**TO DO**
Report the number of lines in the entries below that include the word "align", and nothing else.

**DATA EXTRACTS**
((

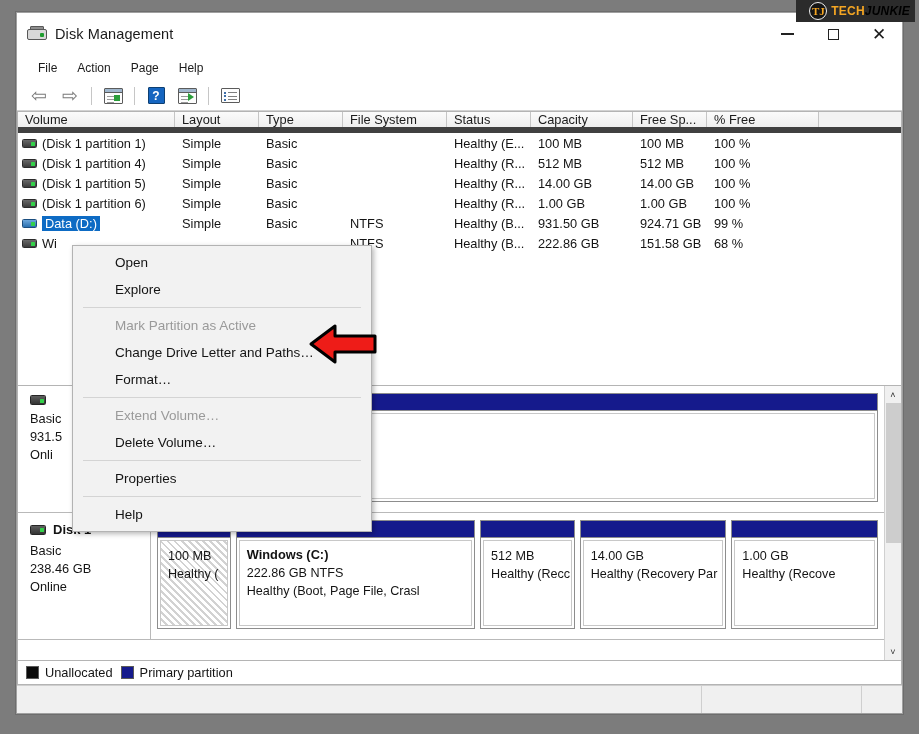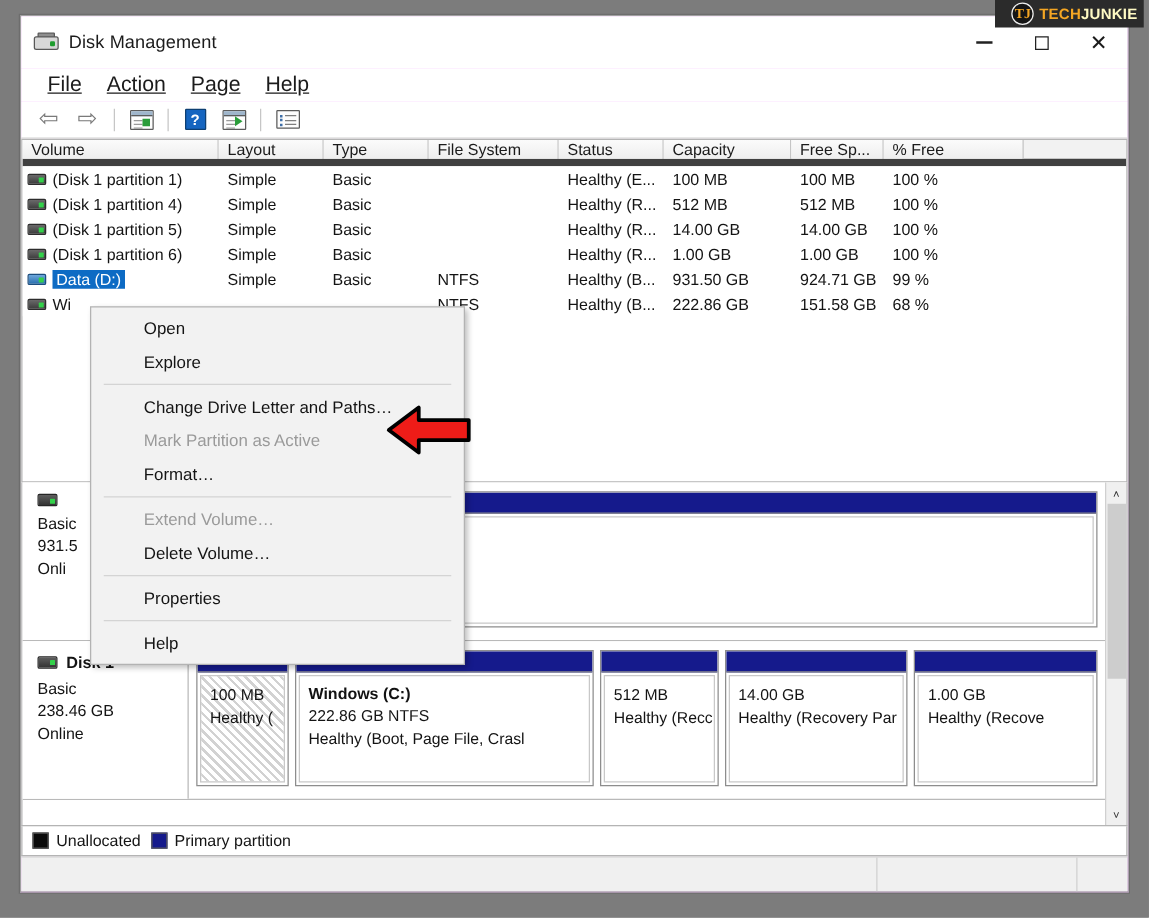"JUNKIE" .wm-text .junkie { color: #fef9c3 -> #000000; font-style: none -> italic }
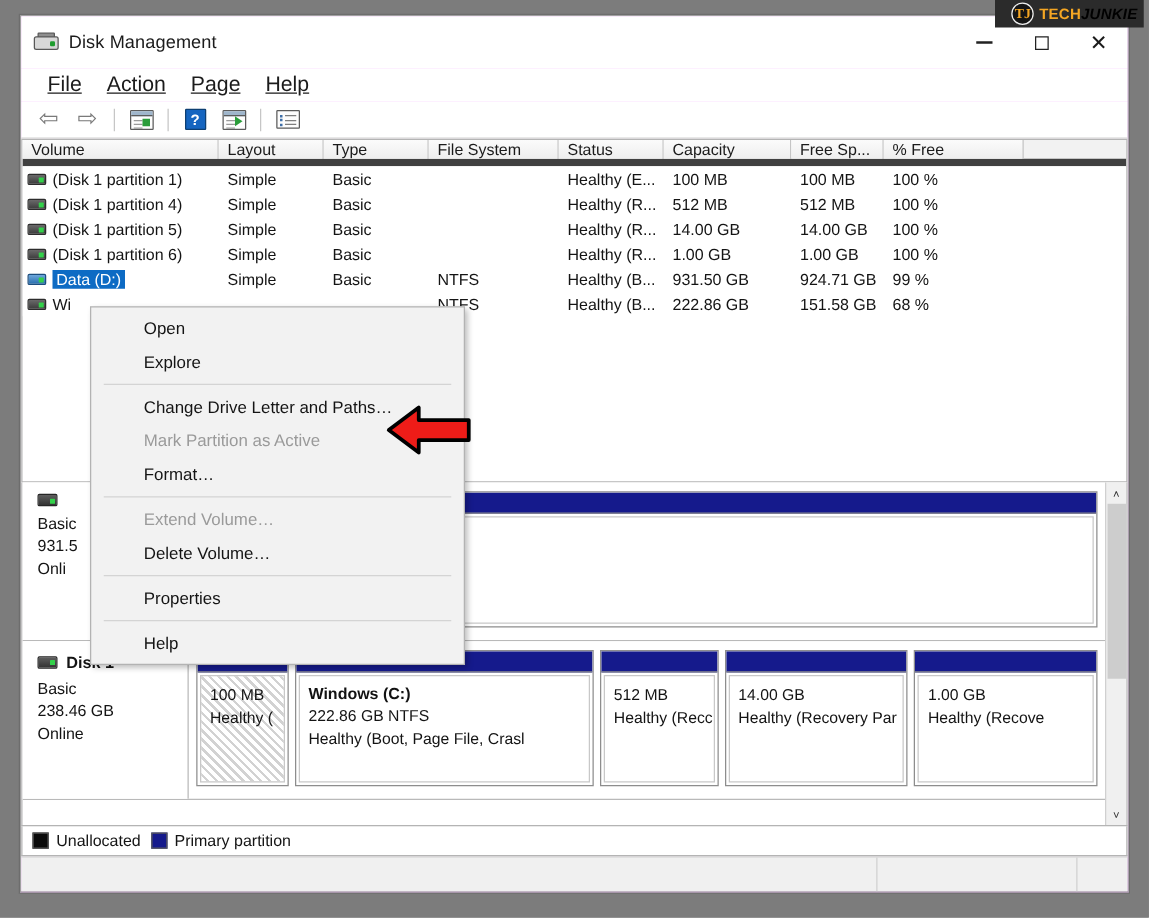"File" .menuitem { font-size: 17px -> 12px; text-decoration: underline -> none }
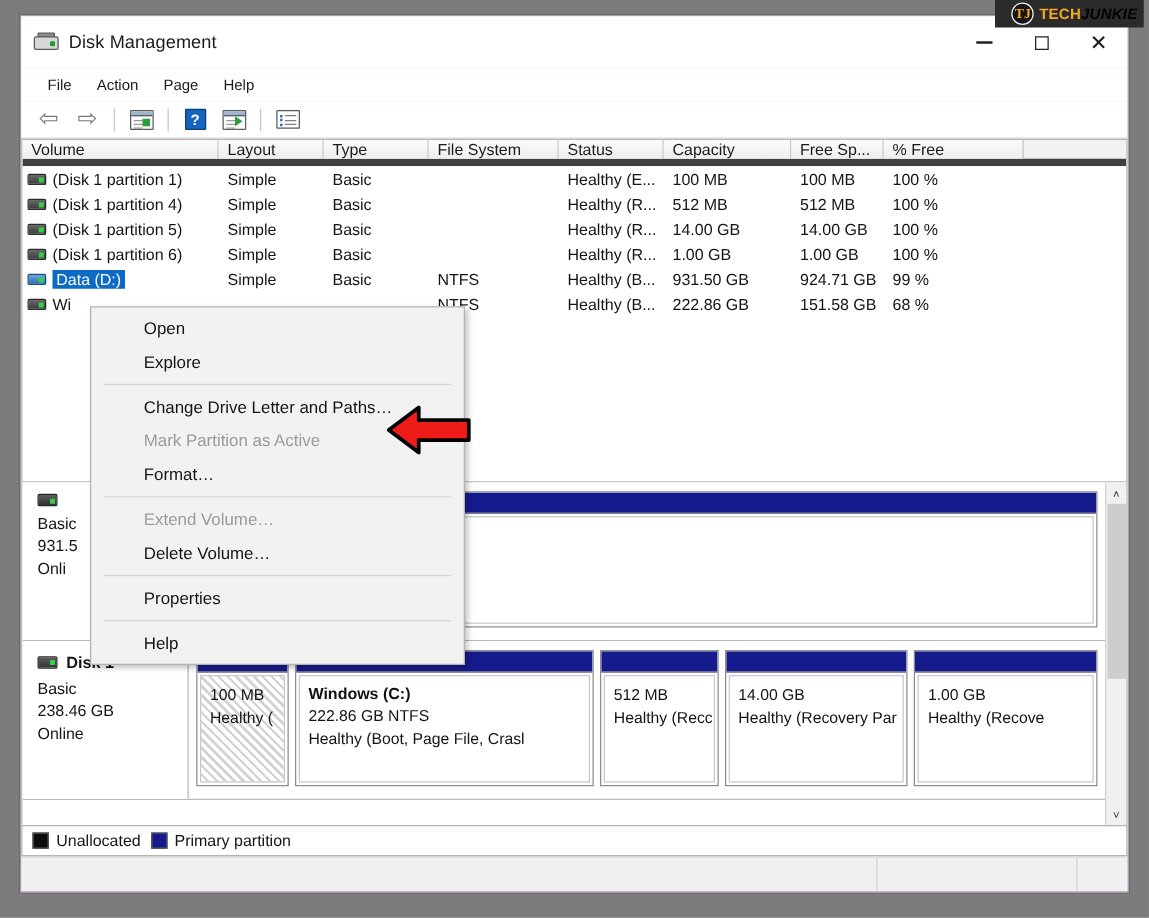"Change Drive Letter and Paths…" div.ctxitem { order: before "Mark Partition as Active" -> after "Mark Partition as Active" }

))
((

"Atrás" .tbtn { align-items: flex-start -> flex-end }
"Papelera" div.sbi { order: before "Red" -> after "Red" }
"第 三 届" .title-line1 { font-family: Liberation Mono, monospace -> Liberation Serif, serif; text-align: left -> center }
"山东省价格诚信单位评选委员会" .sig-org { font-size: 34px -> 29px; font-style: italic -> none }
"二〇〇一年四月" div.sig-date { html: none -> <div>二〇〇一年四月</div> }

))

**ANSWER AREA**
2